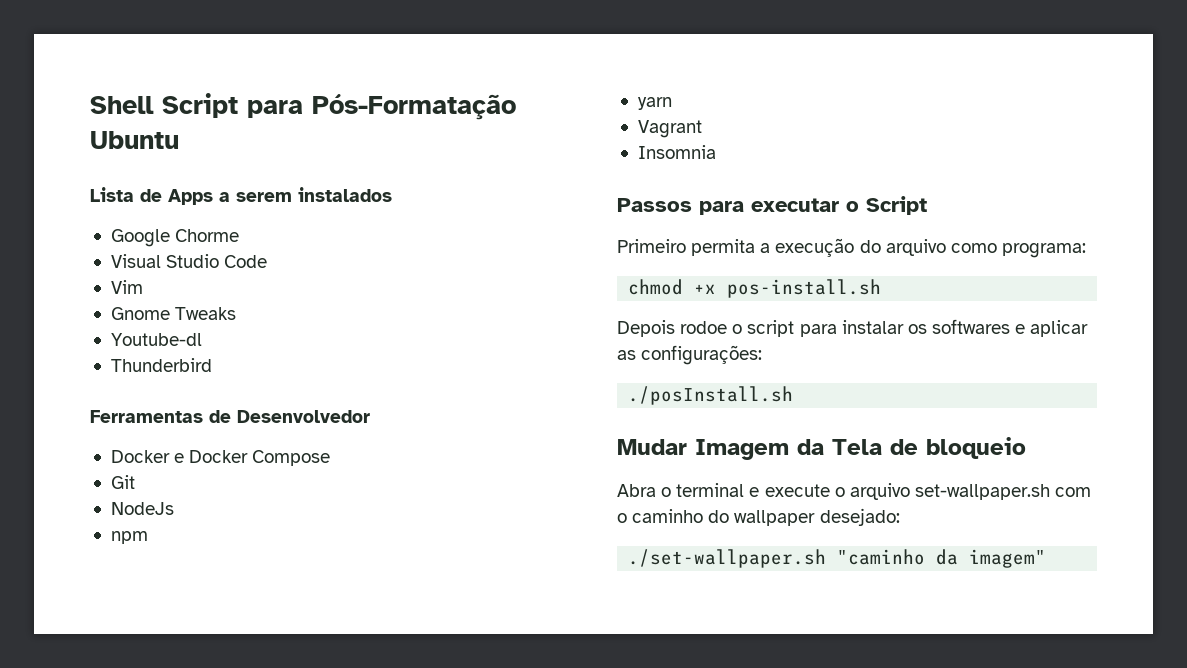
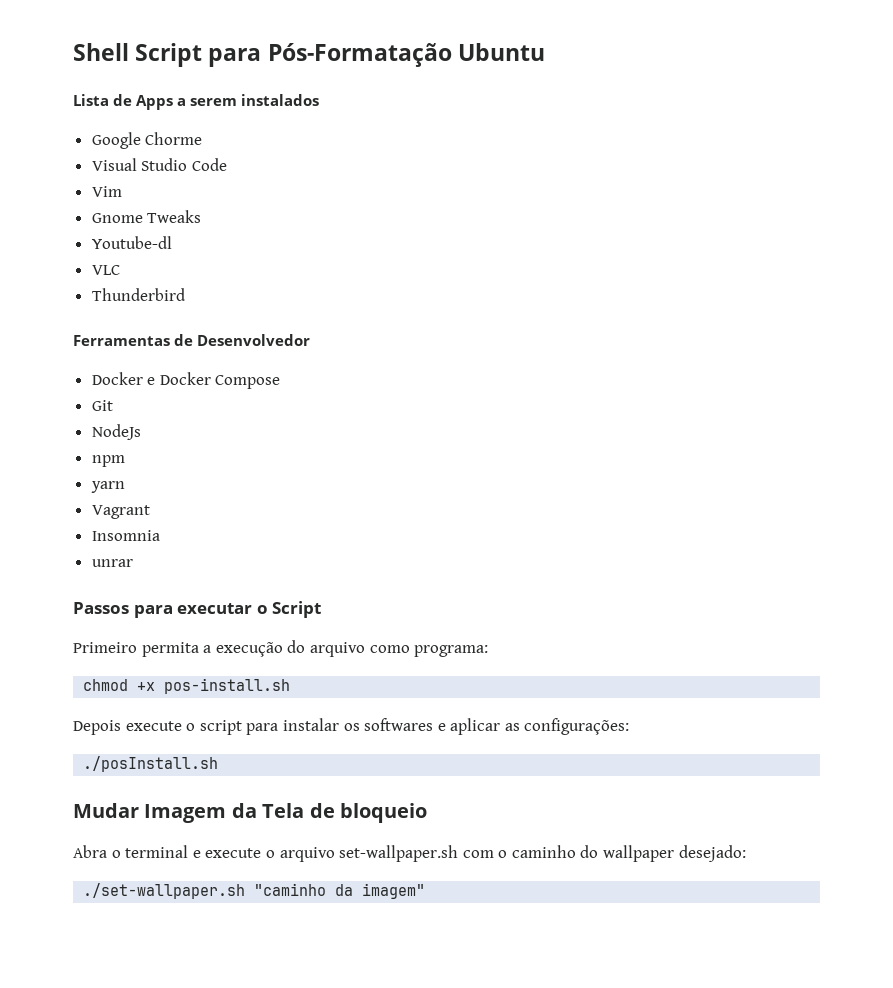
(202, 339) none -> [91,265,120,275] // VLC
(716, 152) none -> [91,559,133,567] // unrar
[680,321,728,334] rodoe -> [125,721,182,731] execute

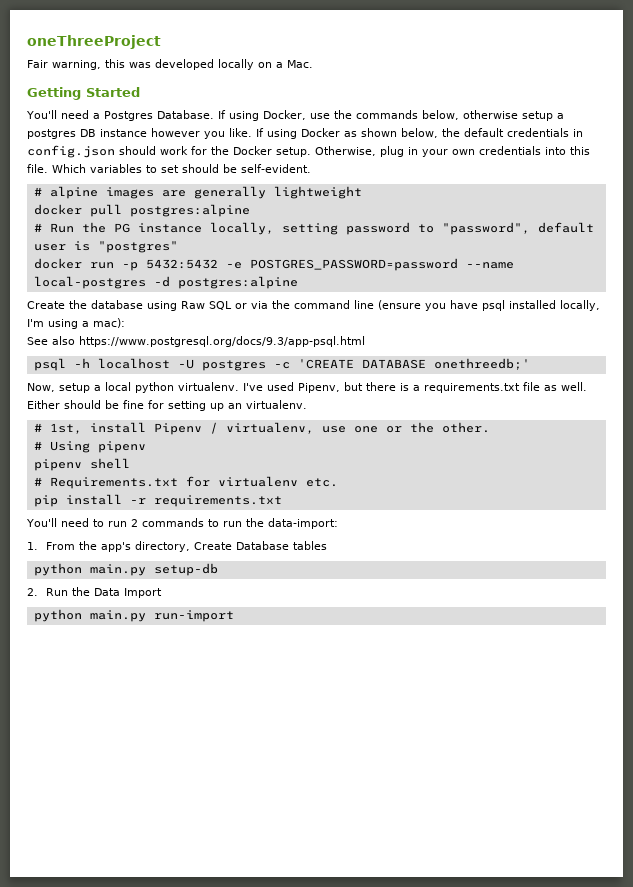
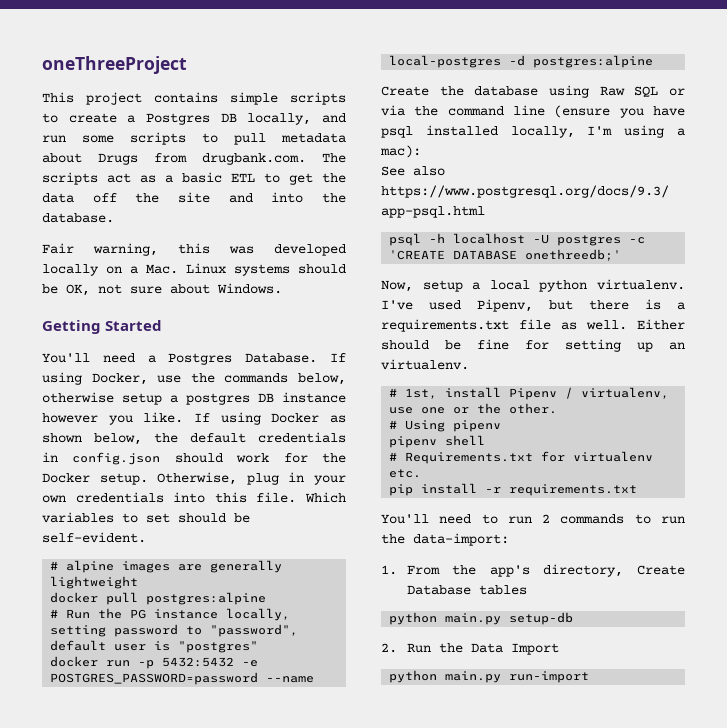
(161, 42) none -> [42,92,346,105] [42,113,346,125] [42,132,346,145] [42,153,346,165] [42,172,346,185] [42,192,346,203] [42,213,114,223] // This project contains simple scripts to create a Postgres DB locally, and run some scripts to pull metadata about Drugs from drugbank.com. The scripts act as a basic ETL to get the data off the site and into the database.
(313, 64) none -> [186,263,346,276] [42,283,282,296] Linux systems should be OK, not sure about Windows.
---------------
◆ Work instruction
The answer should contain only the lines from the start of the records above through the line with "(161, 42) none", copied exactly, and no pictures.

◆ Written solution
(202, 339) none -> [91,265,120,275] // VLC
(716, 152) none -> [91,559,133,567] // unrar
[680,321,728,334] rodoe -> [125,721,182,731] execute

(161, 42) none -> [42,92,346,105] [42,113,346,125] [42,132,346,145] [42,153,346,165] [42,172,346,185] [42,192,346,203] [42,213,114,223] // This project contains simple scripts to create a Postgres DB locally, and run some scripts to pull metadata about Drugs from drugbank.com. The scripts act as a basic ETL to get the data off the site and into the database.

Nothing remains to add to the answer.